(INPUT DATA)
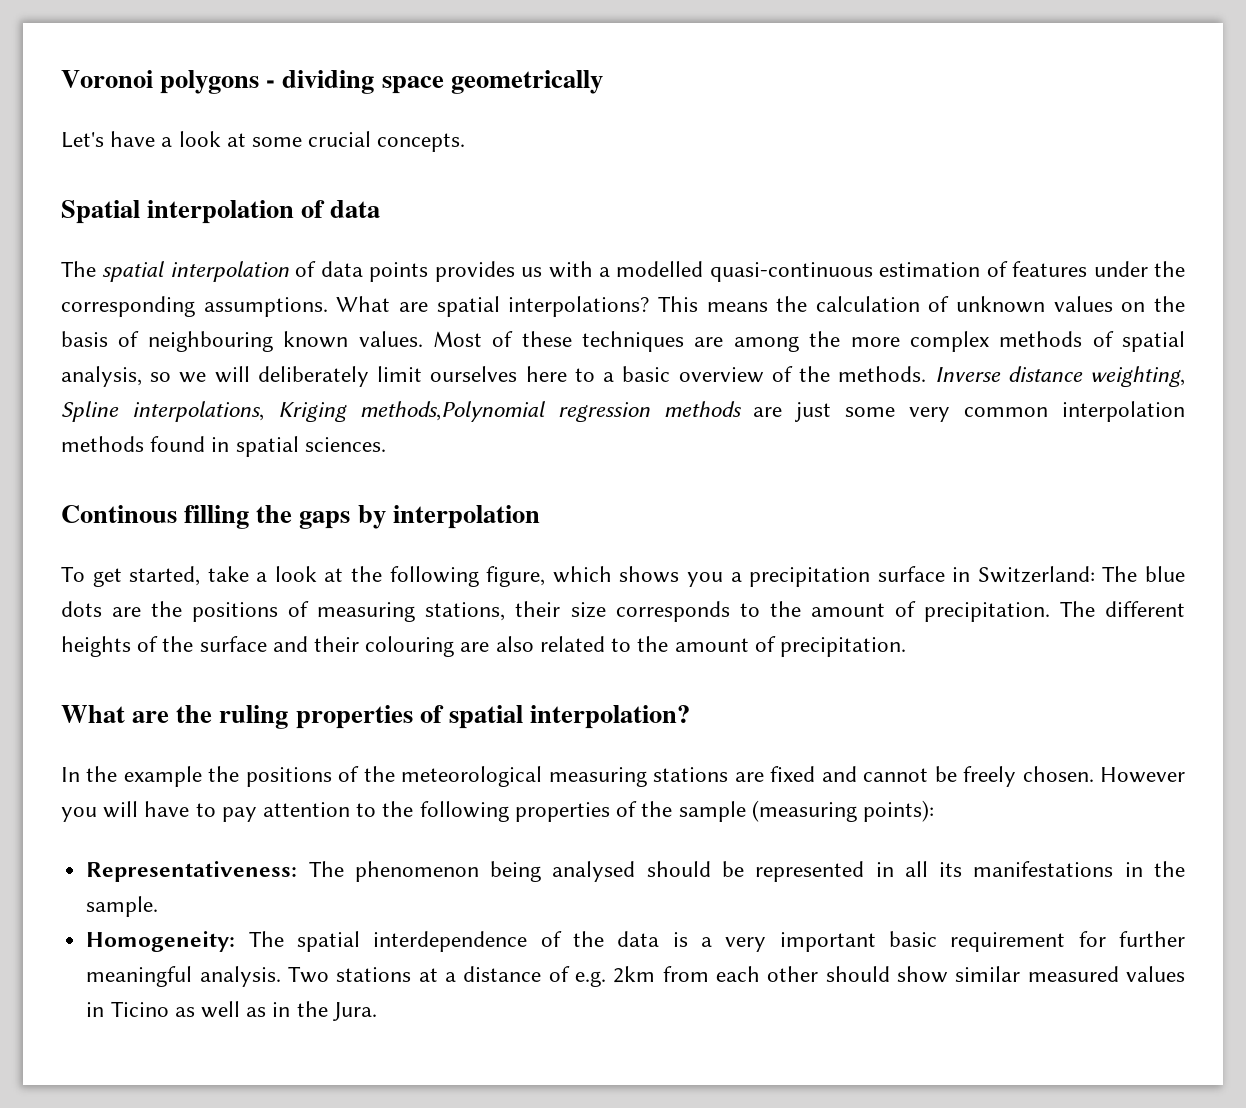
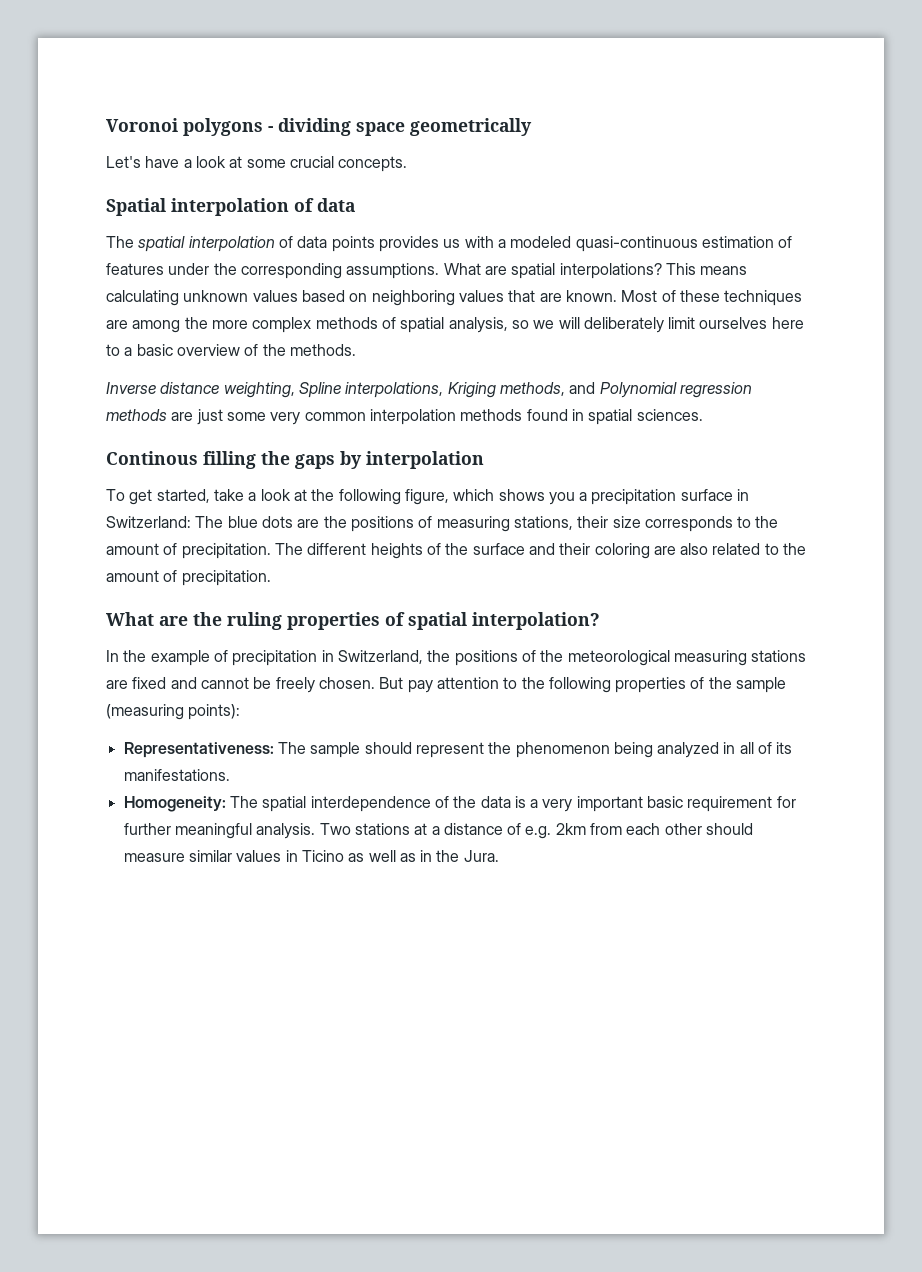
[616,261,704,277] modelled -> [510,236,572,248] modeled
[776,296,1185,313] [61,331,423,352] the calculation of unknown values on the basis of neighbouring known values. -> [106,290,617,306] calculating unknown values based on neighboring values that are known.
(927, 374) none -> (356, 350) //
[359,401,546,422] methods,Polynomial -> [499,382,677,398] methods, and Polynomial
[365,636,455,657] colouring -> [594,543,650,559] coloring
(202, 776) none -> [213,650,423,666] of precipitation in Switzerland,
[1100,767,1185,783] [61,801,216,822] However you will have to -> [379,677,404,689] But
[354,861,1185,882] [86,896,159,917] phenomenon being analysed should be represented in all its manifestations in the sample. -> [310,742,793,758] [123,769,230,781] sample should represent the phenomenon being analyzed in all of its manifestations.
[896,966,1119,983] show similar measured -> [123,850,232,862] measure similar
(End INPUT DATA)
Lines with "none" in the records above: copy every one of them.

(927, 374) none -> (356, 350) //
(202, 776) none -> [213,650,423,666] of precipitation in Switzerland,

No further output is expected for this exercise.